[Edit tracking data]
-=-=-

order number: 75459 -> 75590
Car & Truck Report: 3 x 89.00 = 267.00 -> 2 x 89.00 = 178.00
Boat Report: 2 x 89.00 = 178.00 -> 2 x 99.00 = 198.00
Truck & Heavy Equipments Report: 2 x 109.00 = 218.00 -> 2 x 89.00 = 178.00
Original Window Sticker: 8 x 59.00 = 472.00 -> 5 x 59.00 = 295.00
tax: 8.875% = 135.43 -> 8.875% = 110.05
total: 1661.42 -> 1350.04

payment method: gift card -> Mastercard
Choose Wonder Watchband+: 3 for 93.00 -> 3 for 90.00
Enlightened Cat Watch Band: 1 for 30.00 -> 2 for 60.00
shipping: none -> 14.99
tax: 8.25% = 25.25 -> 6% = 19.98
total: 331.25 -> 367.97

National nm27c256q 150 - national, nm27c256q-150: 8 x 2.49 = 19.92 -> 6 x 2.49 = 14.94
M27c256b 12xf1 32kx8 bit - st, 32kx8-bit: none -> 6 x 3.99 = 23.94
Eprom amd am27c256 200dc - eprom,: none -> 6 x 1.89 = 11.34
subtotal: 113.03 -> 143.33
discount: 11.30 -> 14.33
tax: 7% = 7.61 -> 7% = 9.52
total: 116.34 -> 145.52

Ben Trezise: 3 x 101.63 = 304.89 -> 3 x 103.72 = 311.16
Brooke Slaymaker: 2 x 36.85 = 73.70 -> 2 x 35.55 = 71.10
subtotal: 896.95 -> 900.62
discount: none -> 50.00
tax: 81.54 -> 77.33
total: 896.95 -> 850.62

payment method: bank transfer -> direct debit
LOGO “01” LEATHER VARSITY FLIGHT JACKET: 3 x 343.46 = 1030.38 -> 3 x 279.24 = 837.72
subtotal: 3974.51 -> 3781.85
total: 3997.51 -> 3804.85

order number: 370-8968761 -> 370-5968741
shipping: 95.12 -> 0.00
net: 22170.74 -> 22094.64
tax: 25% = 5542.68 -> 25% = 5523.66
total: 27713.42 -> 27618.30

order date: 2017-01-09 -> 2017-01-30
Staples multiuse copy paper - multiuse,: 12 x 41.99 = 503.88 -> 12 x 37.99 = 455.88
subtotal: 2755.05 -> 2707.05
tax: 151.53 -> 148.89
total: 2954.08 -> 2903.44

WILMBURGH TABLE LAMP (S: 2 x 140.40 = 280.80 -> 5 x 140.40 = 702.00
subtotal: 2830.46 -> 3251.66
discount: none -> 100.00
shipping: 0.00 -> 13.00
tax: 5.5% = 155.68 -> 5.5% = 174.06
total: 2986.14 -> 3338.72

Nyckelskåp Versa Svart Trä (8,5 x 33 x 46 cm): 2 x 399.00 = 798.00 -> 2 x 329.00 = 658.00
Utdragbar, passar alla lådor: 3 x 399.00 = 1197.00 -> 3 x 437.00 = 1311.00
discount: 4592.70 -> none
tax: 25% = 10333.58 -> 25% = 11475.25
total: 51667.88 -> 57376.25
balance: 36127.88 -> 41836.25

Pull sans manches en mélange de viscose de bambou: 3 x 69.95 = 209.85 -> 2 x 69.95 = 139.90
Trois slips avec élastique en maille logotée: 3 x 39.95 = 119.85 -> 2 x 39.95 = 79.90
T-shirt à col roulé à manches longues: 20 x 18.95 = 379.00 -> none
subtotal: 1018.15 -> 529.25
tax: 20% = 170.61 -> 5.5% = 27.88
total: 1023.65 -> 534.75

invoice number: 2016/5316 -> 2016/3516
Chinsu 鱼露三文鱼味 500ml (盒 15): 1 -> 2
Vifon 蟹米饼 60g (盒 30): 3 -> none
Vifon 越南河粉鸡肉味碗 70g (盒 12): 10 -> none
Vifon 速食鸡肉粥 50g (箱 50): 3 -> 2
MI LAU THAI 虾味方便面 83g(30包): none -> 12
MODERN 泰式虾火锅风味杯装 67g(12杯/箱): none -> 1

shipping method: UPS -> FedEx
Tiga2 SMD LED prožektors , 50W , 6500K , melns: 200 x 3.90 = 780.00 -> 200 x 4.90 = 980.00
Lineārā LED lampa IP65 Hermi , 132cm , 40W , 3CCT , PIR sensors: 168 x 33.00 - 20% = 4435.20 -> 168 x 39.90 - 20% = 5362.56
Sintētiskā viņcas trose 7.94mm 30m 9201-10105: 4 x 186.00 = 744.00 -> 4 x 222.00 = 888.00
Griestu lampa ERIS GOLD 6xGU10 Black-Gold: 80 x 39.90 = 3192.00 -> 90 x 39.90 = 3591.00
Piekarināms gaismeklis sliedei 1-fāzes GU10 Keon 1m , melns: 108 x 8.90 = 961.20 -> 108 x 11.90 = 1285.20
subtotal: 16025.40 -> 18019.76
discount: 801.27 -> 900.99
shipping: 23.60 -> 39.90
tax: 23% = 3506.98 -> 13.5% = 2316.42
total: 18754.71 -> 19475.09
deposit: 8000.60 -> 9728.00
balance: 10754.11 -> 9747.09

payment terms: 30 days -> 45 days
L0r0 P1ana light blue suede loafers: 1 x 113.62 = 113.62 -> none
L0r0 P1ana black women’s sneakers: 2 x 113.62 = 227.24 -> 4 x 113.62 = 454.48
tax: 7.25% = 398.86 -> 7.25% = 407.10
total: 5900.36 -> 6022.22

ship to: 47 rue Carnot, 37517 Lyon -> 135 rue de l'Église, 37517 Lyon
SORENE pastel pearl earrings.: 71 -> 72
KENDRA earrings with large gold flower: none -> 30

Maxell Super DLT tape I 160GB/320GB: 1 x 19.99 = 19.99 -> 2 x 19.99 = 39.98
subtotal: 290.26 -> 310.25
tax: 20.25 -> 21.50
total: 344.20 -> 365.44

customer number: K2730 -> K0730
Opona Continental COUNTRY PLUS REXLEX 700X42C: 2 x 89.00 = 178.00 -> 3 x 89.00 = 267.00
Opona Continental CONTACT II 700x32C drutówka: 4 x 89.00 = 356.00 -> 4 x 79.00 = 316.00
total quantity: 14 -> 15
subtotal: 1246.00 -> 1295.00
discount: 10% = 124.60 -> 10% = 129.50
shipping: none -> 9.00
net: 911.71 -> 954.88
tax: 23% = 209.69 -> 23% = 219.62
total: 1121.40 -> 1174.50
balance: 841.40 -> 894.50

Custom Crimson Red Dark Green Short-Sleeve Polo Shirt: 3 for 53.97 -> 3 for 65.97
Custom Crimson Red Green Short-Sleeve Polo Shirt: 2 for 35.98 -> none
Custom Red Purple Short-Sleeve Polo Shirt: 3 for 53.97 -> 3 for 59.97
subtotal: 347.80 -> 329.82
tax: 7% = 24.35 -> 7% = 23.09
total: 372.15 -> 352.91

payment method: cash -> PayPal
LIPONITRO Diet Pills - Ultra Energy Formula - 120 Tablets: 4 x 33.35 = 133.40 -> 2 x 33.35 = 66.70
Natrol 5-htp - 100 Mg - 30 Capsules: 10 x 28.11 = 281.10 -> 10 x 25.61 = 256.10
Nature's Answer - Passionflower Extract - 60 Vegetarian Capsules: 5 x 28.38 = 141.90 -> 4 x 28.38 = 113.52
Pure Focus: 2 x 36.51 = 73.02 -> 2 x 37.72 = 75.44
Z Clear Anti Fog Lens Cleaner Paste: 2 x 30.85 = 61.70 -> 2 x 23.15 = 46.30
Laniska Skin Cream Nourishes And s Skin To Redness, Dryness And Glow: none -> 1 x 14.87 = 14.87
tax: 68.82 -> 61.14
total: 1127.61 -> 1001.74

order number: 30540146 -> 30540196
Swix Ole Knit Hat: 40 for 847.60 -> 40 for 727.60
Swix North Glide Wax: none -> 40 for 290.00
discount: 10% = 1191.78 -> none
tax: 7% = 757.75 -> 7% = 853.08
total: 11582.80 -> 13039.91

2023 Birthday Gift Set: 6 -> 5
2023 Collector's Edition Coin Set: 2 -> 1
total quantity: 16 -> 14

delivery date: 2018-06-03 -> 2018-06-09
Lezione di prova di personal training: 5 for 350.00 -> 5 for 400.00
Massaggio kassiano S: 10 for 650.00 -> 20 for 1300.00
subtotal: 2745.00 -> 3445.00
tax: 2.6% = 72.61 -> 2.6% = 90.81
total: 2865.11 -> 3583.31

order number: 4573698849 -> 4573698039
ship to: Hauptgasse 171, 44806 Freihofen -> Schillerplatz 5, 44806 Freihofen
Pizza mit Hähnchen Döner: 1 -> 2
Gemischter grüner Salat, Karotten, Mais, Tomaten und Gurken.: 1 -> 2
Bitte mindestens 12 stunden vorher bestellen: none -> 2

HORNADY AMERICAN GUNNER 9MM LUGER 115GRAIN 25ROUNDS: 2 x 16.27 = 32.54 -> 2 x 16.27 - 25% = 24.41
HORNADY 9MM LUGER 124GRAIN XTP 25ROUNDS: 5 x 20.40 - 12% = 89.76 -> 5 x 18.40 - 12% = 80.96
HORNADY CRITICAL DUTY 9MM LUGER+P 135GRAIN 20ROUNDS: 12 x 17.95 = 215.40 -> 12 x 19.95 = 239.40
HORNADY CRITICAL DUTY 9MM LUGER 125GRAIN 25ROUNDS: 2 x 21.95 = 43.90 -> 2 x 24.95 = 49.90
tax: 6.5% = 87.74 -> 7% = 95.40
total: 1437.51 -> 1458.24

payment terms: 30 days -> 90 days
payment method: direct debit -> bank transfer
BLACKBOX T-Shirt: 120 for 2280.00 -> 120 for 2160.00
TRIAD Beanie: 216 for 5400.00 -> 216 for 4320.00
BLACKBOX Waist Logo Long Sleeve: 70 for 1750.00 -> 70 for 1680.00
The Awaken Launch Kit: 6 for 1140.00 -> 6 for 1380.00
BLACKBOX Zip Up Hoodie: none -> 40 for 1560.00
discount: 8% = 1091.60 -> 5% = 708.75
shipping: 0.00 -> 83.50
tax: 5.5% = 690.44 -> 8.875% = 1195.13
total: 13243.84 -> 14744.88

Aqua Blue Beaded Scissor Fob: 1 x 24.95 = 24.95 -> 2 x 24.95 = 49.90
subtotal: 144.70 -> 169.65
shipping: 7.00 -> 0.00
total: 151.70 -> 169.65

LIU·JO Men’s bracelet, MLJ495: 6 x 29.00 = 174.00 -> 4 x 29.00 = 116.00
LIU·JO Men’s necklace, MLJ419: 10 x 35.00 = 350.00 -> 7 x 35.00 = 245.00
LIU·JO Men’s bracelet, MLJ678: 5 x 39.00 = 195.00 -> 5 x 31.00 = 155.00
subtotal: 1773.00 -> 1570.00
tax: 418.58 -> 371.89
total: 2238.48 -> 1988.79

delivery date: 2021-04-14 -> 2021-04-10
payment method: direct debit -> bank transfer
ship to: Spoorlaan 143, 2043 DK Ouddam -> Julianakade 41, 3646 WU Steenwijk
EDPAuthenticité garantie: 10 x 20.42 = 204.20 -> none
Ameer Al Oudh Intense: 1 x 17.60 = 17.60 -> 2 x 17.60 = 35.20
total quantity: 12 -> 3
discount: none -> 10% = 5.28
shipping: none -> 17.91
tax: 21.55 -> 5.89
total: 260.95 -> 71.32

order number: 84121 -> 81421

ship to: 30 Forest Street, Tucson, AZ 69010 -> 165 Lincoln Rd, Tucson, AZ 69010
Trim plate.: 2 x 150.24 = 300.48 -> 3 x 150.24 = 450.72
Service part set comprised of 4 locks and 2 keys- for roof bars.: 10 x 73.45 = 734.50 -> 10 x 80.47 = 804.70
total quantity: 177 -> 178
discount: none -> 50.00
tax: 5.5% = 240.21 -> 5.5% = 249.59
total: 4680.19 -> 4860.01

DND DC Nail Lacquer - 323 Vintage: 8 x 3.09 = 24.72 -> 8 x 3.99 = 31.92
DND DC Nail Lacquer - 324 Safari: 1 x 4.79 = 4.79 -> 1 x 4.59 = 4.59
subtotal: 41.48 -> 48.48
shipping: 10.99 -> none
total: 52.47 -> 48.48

-=-=-

§ **Task directions**
Please give again the lines above between the line holding "order date: 2017-01-09 -> 2017-01-30" and the line holding "Lineārā LED lampa", inclusive, exactly as they are and with nothing added.

§ **Result of the exercise**
order date: 2017-01-09 -> 2017-01-30
Staples multiuse copy paper - multiuse,: 12 x 41.99 = 503.88 -> 12 x 37.99 = 455.88
subtotal: 2755.05 -> 2707.05
tax: 151.53 -> 148.89
total: 2954.08 -> 2903.44

WILMBURGH TABLE LAMP (S: 2 x 140.40 = 280.80 -> 5 x 140.40 = 702.00
subtotal: 2830.46 -> 3251.66
discount: none -> 100.00
shipping: 0.00 -> 13.00
tax: 5.5% = 155.68 -> 5.5% = 174.06
total: 2986.14 -> 3338.72

Nyckelskåp Versa Svart Trä (8,5 x 33 x 46 cm): 2 x 399.00 = 798.00 -> 2 x 329.00 = 658.00
Utdragbar, passar alla lådor: 3 x 399.00 = 1197.00 -> 3 x 437.00 = 1311.00
discount: 4592.70 -> none
tax: 25% = 10333.58 -> 25% = 11475.25
total: 51667.88 -> 57376.25
balance: 36127.88 -> 41836.25

Pull sans manches en mélange de viscose de bambou: 3 x 69.95 = 209.85 -> 2 x 69.95 = 139.90
Trois slips avec élastique en maille logotée: 3 x 39.95 = 119.85 -> 2 x 39.95 = 79.90
T-shirt à col roulé à manches longues: 20 x 18.95 = 379.00 -> none
subtotal: 1018.15 -> 529.25
tax: 20% = 170.61 -> 5.5% = 27.88
total: 1023.65 -> 534.75

invoice number: 2016/5316 -> 2016/3516
Chinsu 鱼露三文鱼味 500ml (盒 15): 1 -> 2
Vifon 蟹米饼 60g (盒 30): 3 -> none
Vifon 越南河粉鸡肉味碗 70g (盒 12): 10 -> none
Vifon 速食鸡肉粥 50g (箱 50): 3 -> 2
MI LAU THAI 虾味方便面 83g(30包): none -> 12
MODERN 泰式虾火锅风味杯装 67g(12杯/箱): none -> 1

shipping method: UPS -> FedEx
Tiga2 SMD LED prožektors , 50W , 6500K , melns: 200 x 3.90 = 780.00 -> 200 x 4.90 = 980.00
Lineārā LED lampa IP65 Hermi , 132cm , 40W , 3CCT , PIR sensors: 168 x 33.00 - 20% = 4435.20 -> 168 x 39.90 - 20% = 5362.56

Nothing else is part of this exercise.